Are they applying the patch pre-download yet on the new consoles? That is, if the game is 10 GB and they release an 8GB patch that replaces most of the content, are you downloading 10GB or 18GB?
Well Ive heard of some stuff ups like AC Unity getting patched and basically downloading the whole game again (wasn’t a day 1 patch) and obviously it’s game-by-game, but generally it’s replaced the original the patched version. As in the 10gb version. Although ive had no game be that small except lords of the fallen somehow only clocking in at <6gb.
Halo:MCC – 20GB (!)
One thing that really shits me on PS3 / PS4 (I assume XBox is the same) is that when you buy a game off the store, you also have to download all the patches separately. Why not just have the latest, up to date, fully patched version there so you can just download it and play? At least PS4 downloads the updates simultaneously with the game itself (unlike PS3 which would do the game but not the updates until you tried starting the game). But it’s still a waste of quota when there’s no reason you couldn’t just keep the game updated on the store.
Doesn’t happen that way on xbox as far as I know.

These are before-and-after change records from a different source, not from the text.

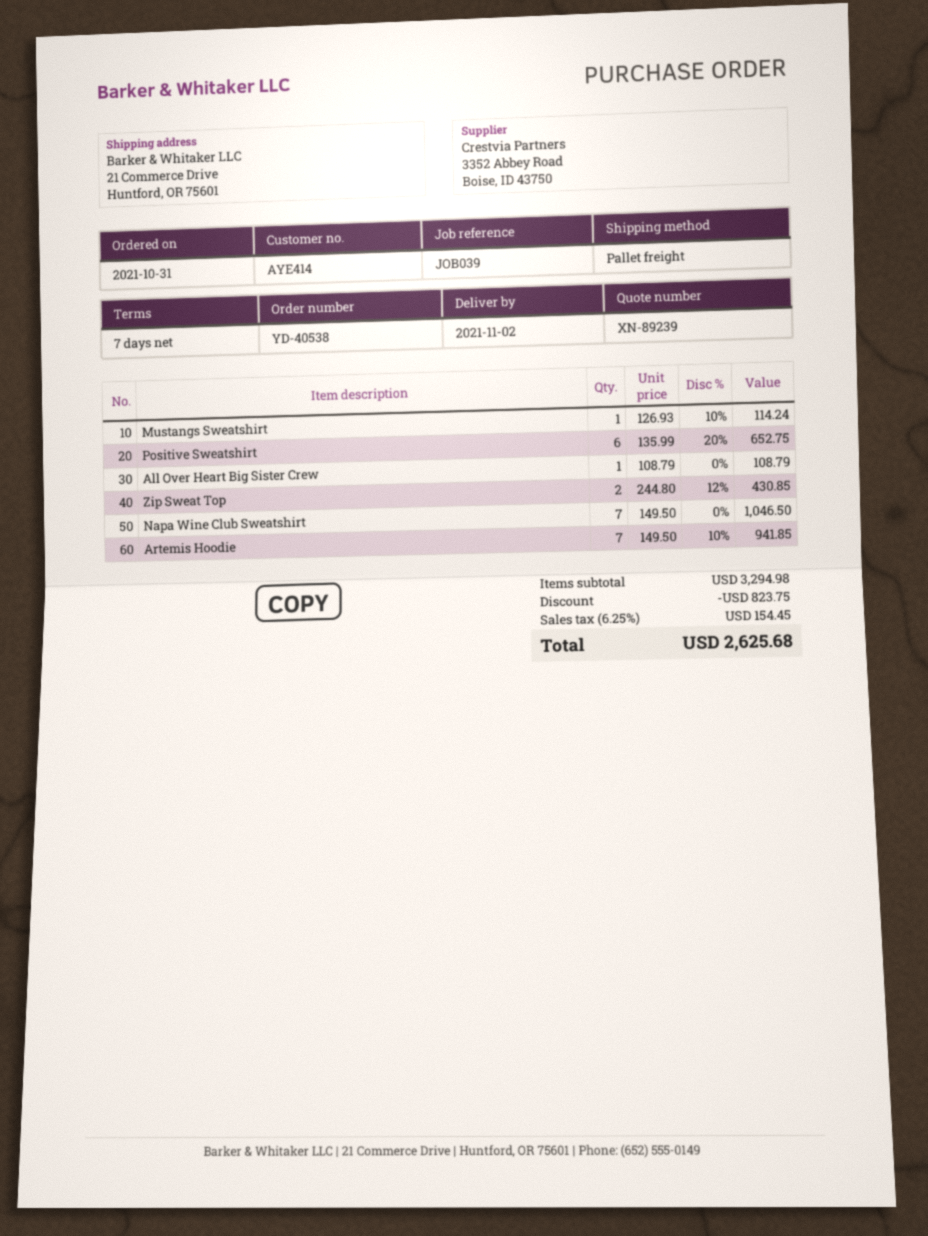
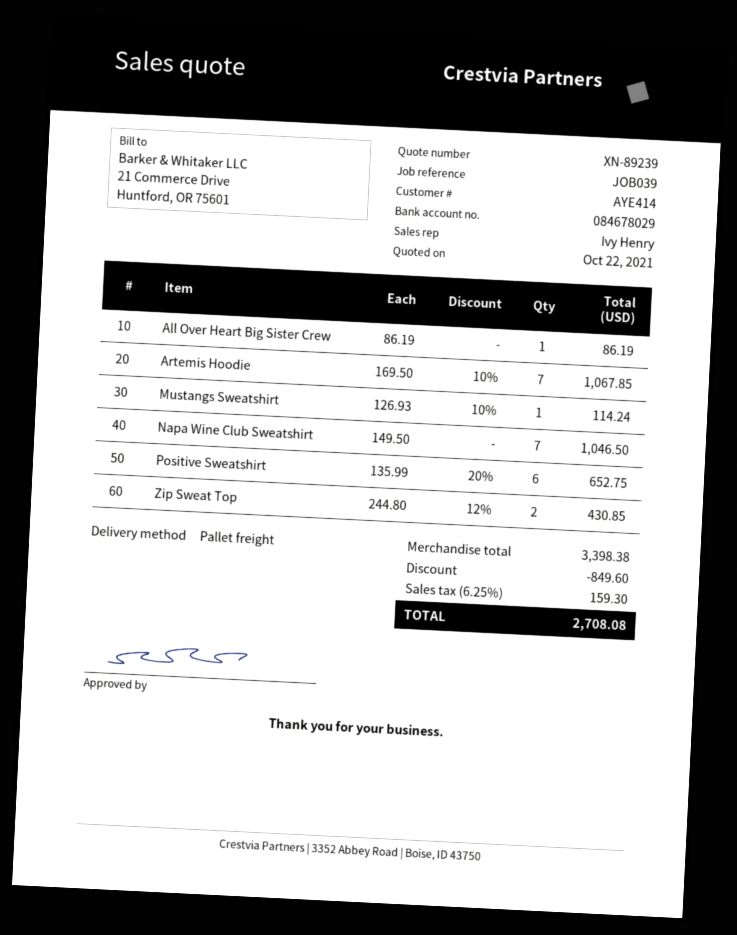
All Over Heart Big Sister Crew: 1 x 108.79 = 108.79 -> 1 x 86.19 = 86.19
Artemis Hoodie: 7 x 149.50 - 10% = 941.85 -> 7 x 169.50 - 10% = 1067.85
subtotal: 3294.98 -> 3398.38
discount: 823.75 -> 849.60
tax: 6.25% = 154.45 -> 6.25% = 159.30
total: 2625.68 -> 2708.08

The version that you download is the current version (time of download) not the release version then patch that.
I don’t have a problem with day-1 patches as a ‘thing’. It makes sense that devs will find things to fix between Gold version and release; the Internet has just made it easier to get those patches earlier.
What I do have a problem with, is massive day-1 patches that only exist to fix bugs that shouldn’t have made it into the Gold. That impression they leave for players that it’s ok that the released game is full of bugs, that they don’t care about sealed-in quality – just fix it later.
I’d be interested to know how many out of those twenty four were unplayable without first downloading and applying the patch?
Some of them just list new maps or weapons in the patch notes, so I assume they could be played out of the box. But some with bug fixes and such could of been required to play.